+++ RAW DATA
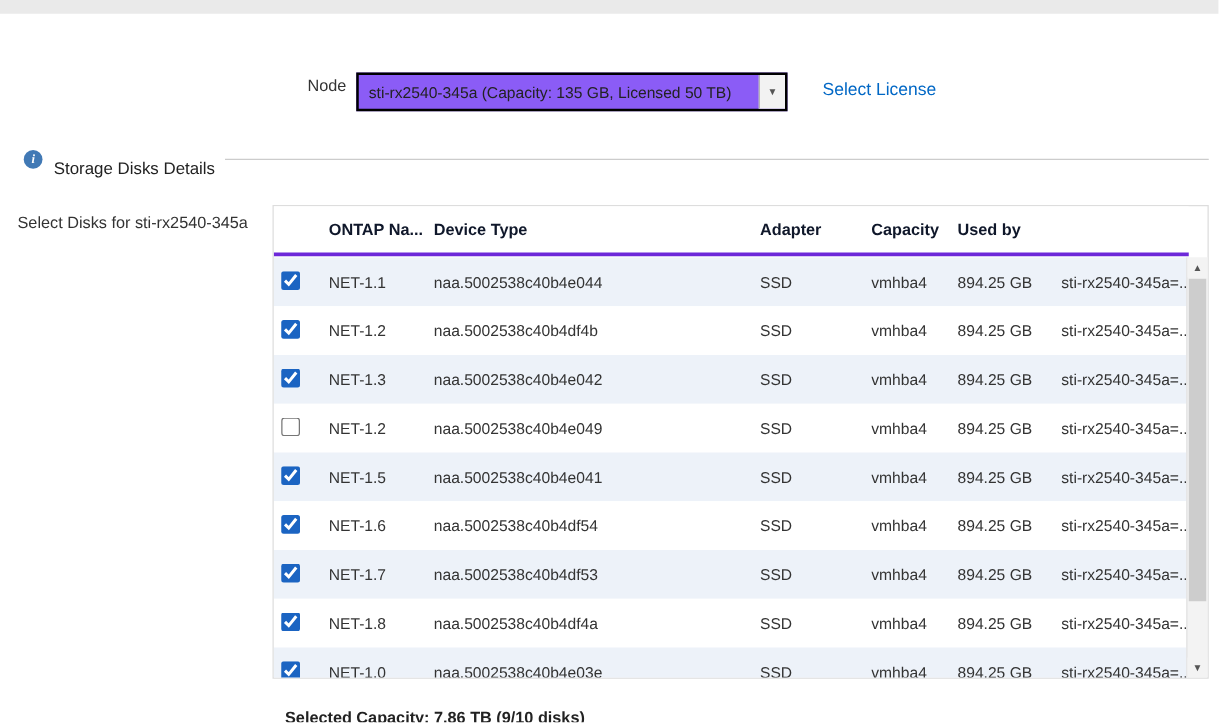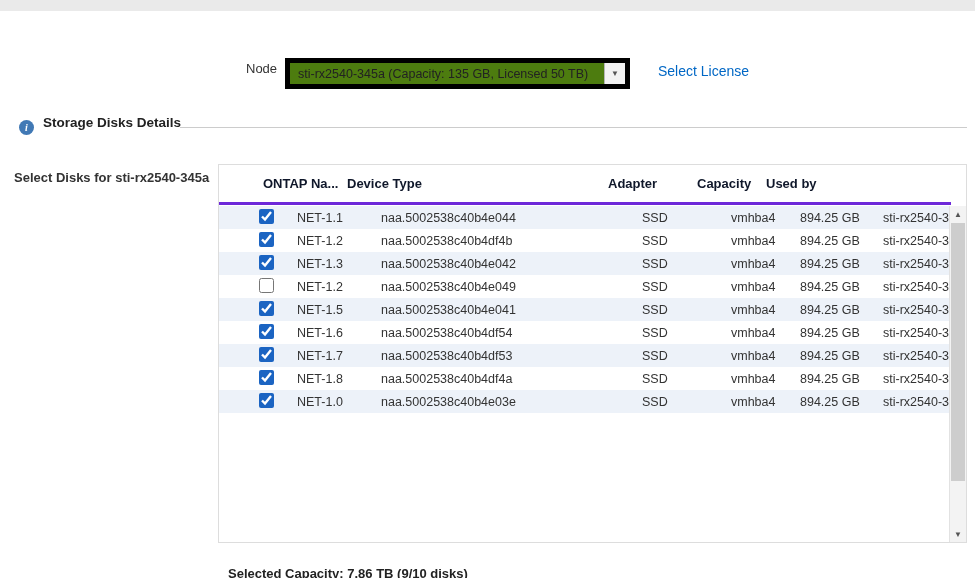--- a/index.html
+++ b/index.html
@@ -24,7 +24,7 @@
   }
   .node-select {
     position: absolute; left: 285px; top: 58px; width: 345px; height: 31px;
-    border: 5px solid #000000; background: #4d7c0f; cursor: pointer;
+    border: 2px solid #000000; background: #8b5cf6; cursor: pointer;
   }
   .node-select-text {
     position: absolute; left: 8px; right: 26px; top: 0; bottom: 0;

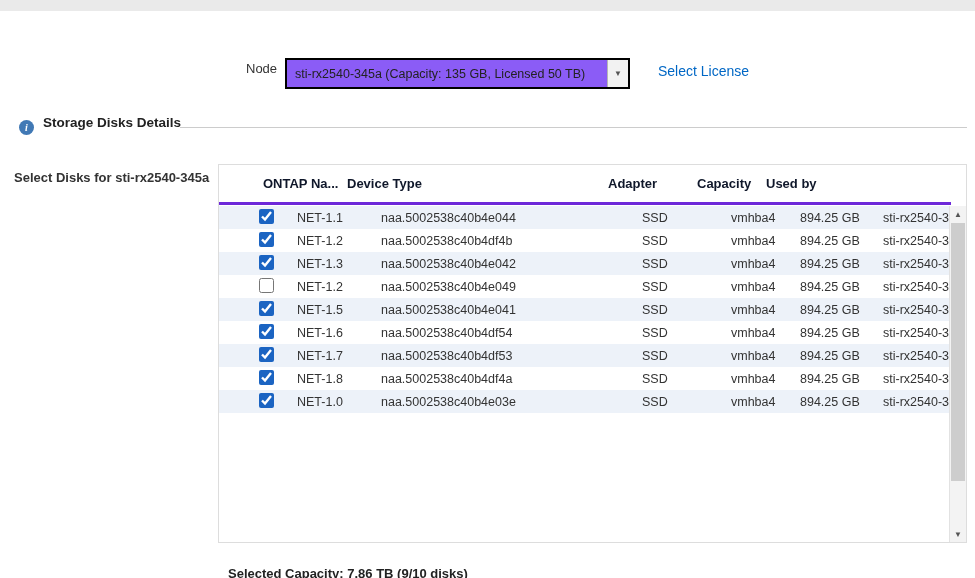--- a/index.html
+++ b/index.html
@@ -50,8 +50,8 @@
     font-family: "Liberation Serif", serif;
   }
   .section-title {
-    position: absolute; left: 43px; top: 115px;
-    font-size: 13.5px; font-weight: bold; color: #222;
+    position: absolute; left: 43px; top: 127px;
+    font-size: 13.5px; font-weight: normal; color: #222;
   }
   .section-rule {
     position: absolute; left: 180px; top: 127px; width: 787px; height: 1px;

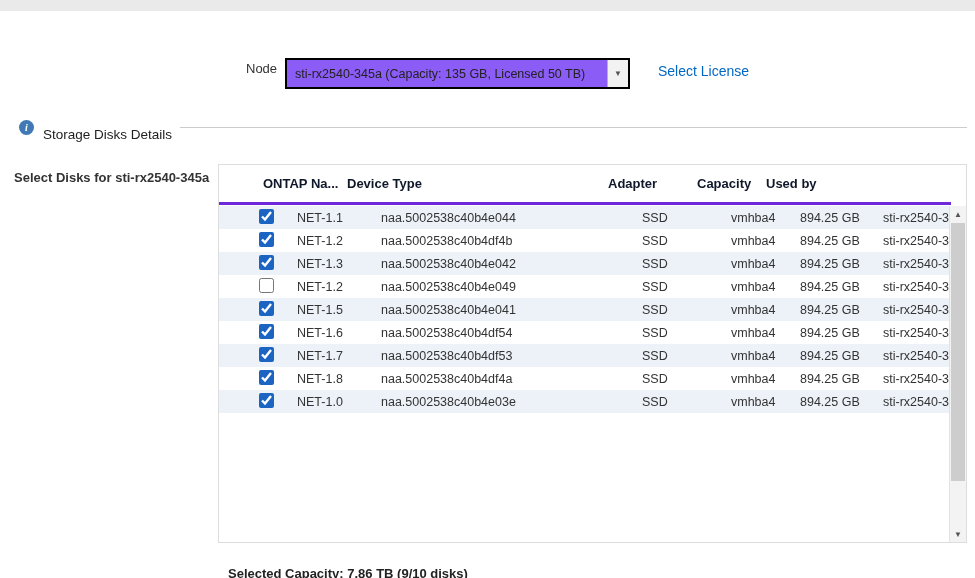--- a/index.html
+++ b/index.html
@@ -58,7 +58,7 @@
     background: #ccc;
   }
   .select-disks-label {
-    position: absolute; left: 14px; top: 170px; font-size: 13px; color: #333; font-weight: bold;
+    position: absolute; left: 14px; top: 170px; font-size: 13px; color: #333;
   }
   
   .disk-table {

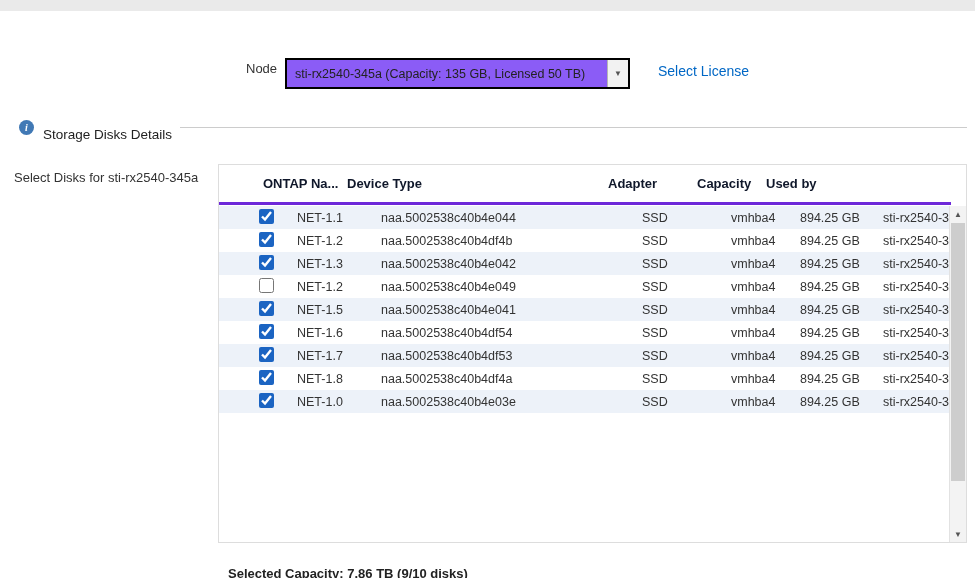--- a/index.html
+++ b/index.html
@@ -80,7 +80,7 @@
     display: grid;
     grid-template-columns: 44px 84px 261px 89px 69px 83px 1fr;
     align-items: center;
-    height: 23px; font-size: 12.5px; color: #333; padding-left: 34px;
+    height: 39px; font-size: 12.5px; color: #333;
   }
   .trow:nth-child(odd) { background: #edf2f9; }
   .trow:nth-child(even) { background: #ffffff; }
++++++
TASK STATEMENT =
Print the data above exactly, from its first line to the line bearing "background: #ccc;" inclusive, and keep pictures out of the result.

ANSWER SPACE =
--- a/index.html
+++ b/index.html
@@ -24,7 +24,7 @@
   }
   .node-select {
     position: absolute; left: 285px; top: 58px; width: 345px; height: 31px;
-    border: 5px solid #000000; background: #4d7c0f; cursor: pointer;
+    border: 2px solid #000000; background: #8b5cf6; cursor: pointer;
   }
   .node-select-text {
     position: absolute; left: 8px; right: 26px; top: 0; bottom: 0;

--- a/index.html
+++ b/index.html
@@ -50,8 +50,8 @@
     font-family: "Liberation Serif", serif;
   }
   .section-title {
-    position: absolute; left: 43px; top: 115px;
-    font-size: 13.5px; font-weight: bold; color: #222;
+    position: absolute; left: 43px; top: 127px;
+    font-size: 13.5px; font-weight: normal; color: #222;
   }
   .section-rule {
     position: absolute; left: 180px; top: 127px; width: 787px; height: 1px;

--- a/index.html
+++ b/index.html
@@ -58,7 +58,7 @@
     background: #ccc;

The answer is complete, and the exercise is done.